Val shrugged. He didn’t know what you checked tektites for.
“It was a meteor shower. Search the stacks for tektites. Find out anything you can. How big were they before they entered our atmosphere—how old—where did they originate? Those kind of things,” said Val.
The teck looked puzzled.
“I suppose we could find out some things. We’d have to borrow from Central Lab. How soon do you need it?”
“Take as long as you like,” he said, waving him away.
Walter smiled: “I don’t know what all the scientific fuss is for. It was a miracle—a wonderful miracle.”
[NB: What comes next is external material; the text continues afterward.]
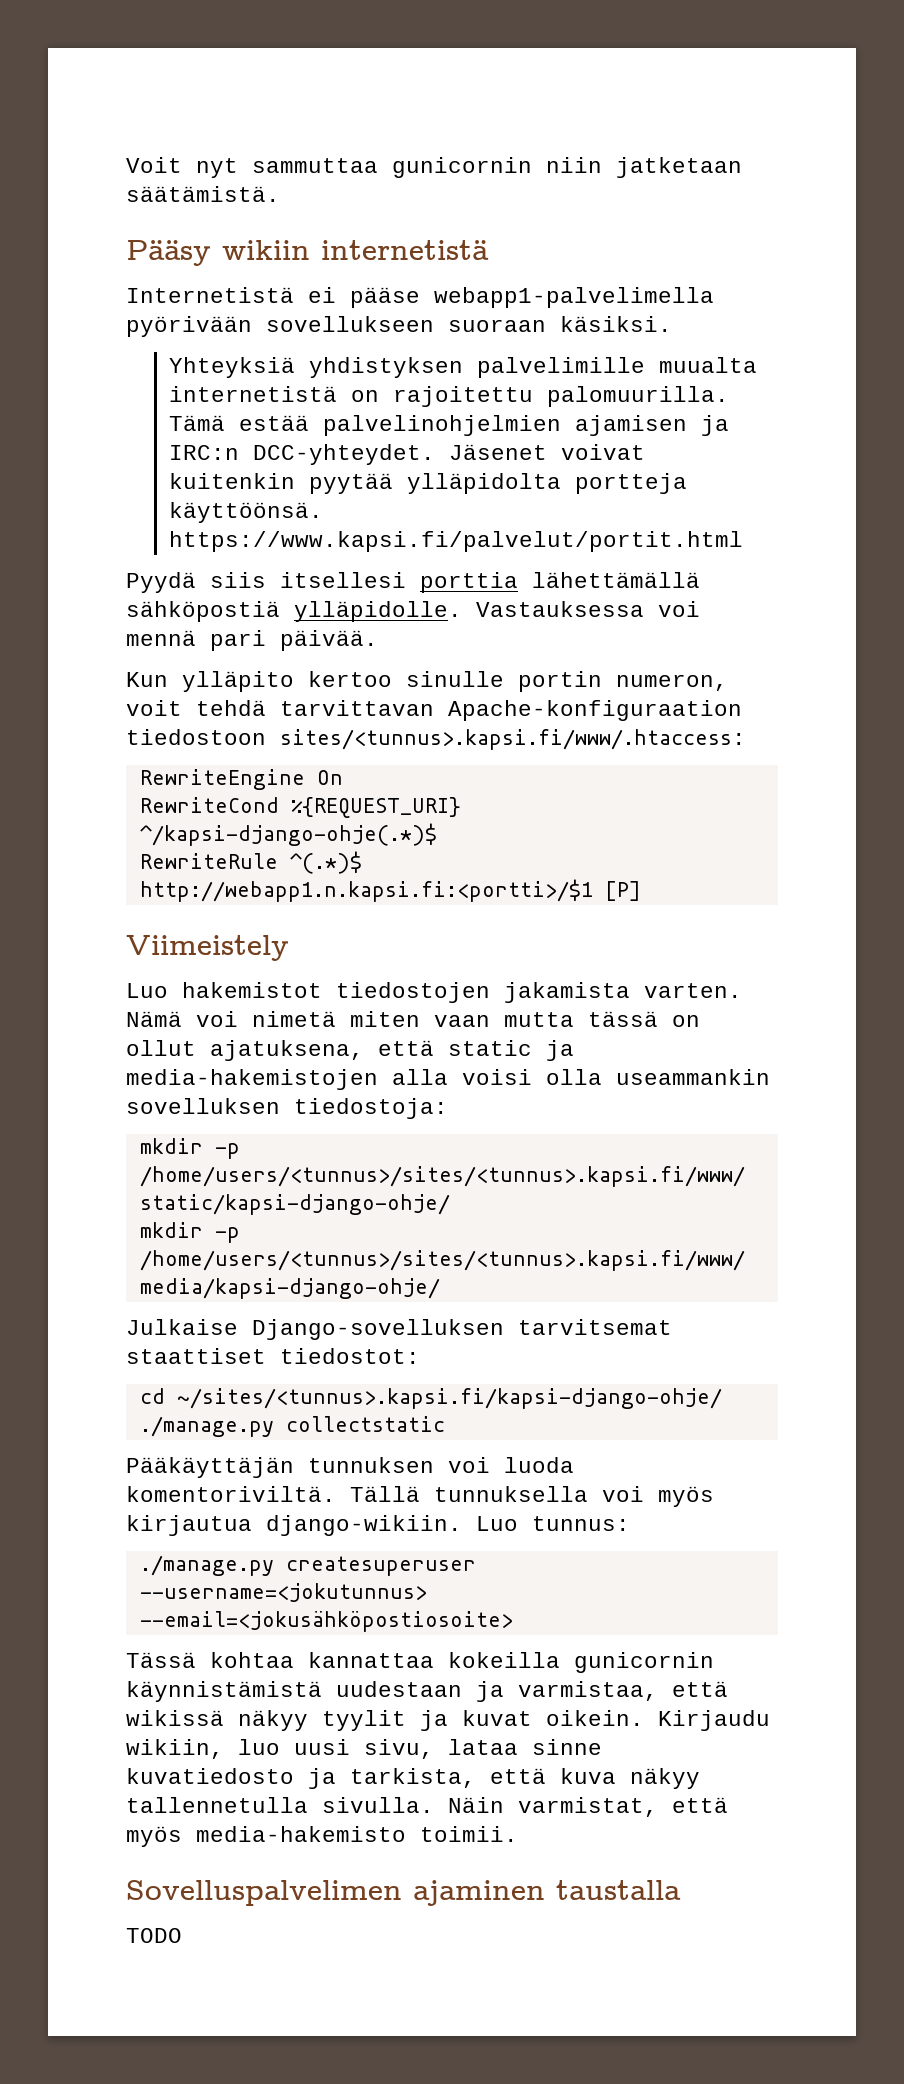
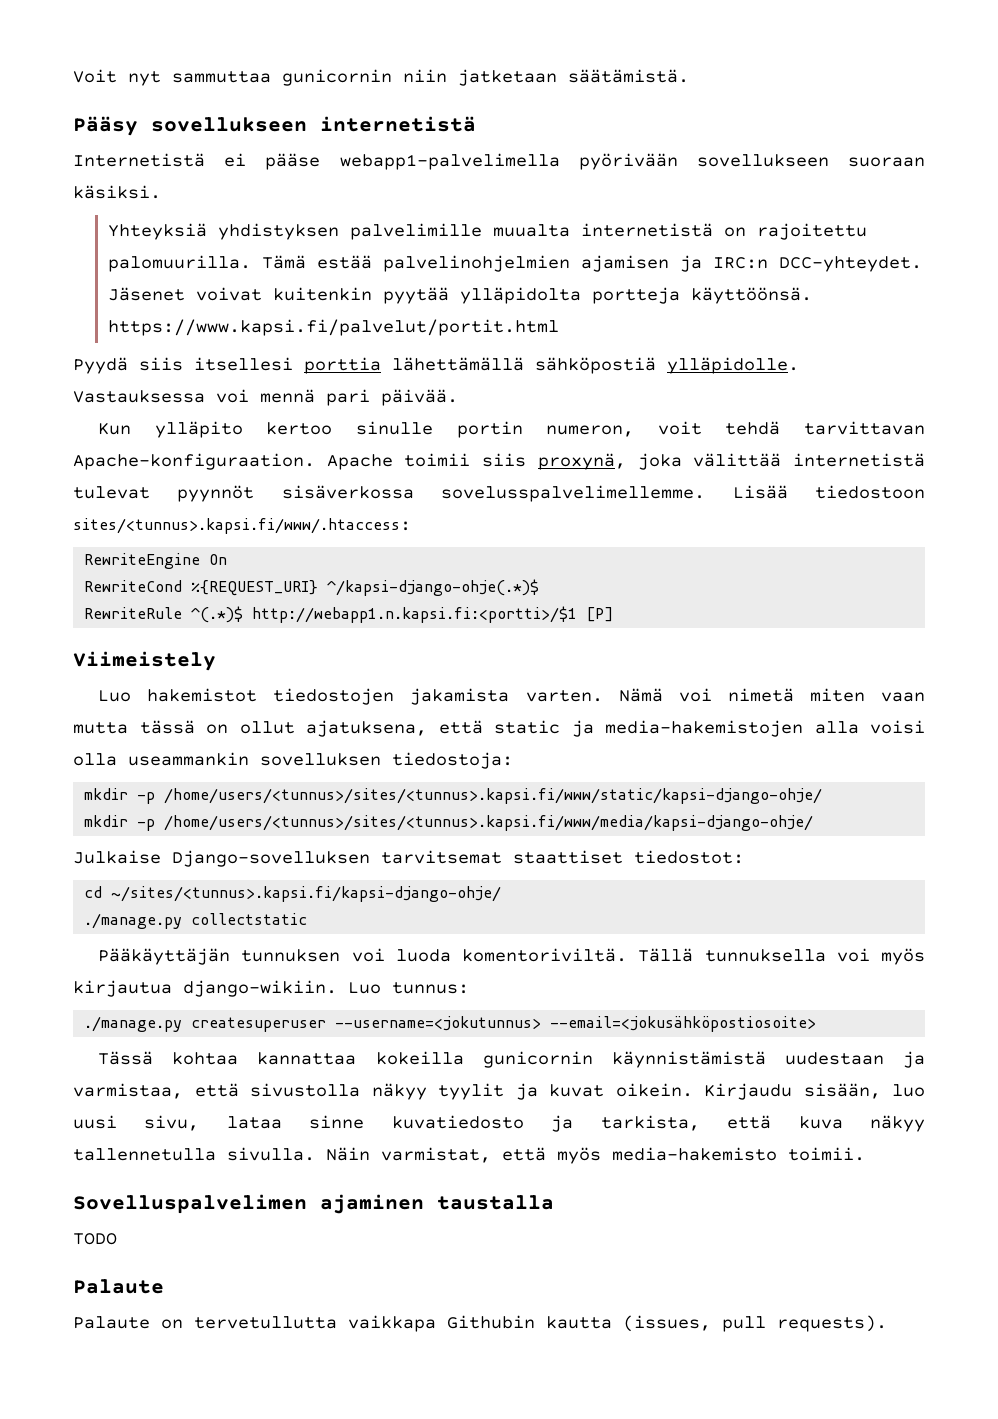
[222,240,310,260] wikiin -> [151,117,307,132] sovellukseen
[448,700,742,721] Apache-konfiguraation -> [73,453,925,470] [73,485,788,502] Apache-konfiguraation. Apache toimii siis proxynä, joka välittää internetistä tulevat pyynnöt sisäverkossa sovelusspalvelimellemme. Lisää
[126,1710,224,1726] wikissä -> [250,1083,360,1097] sivustolla
[126,1739,224,1759] wikiin, -> [803,1083,881,1099] sisään,
(182, 1935) none -> [73,1279,164,1294] [73,1315,887,1332] // Palaute // Palaute on tervetullutta vaikkapa Githubin kautta (issues, pull requests).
Val laughed. “I just want to find out what kind. A real miracle shouldn’t leave fragments like that around. Spiritual tektites should vanish.”
Walter objected: “But the buckeyes are gone.”
“Maybe. But the census figures were scrambled in all the shaft cities around there. The fireworks could have driven them underground.”
“They can’t hide in the Big ES,” said Walter. “Their stature, pigment and attitude would betray them.”
Val frowned. “It will be a year before all the cybers are working well again. That big meteor messed up a lot of circuits. I would like to know where the five-toed have gone. Optical records gave a body count of less than ten thousand. There were half a million before the Big Hunt. Cannibalism? Doubt it. Those look like citizen bones to me. Where are the five-toeds?”
“Olga took them to heaven,” said Walter.
“I have an open mind,” sneered Val. “But before I classify this as a miracle I’ll need more than pyrotechnics and a short body count. A deity would be welcome by everyone—if she could help us. We all could use more calories and living space.”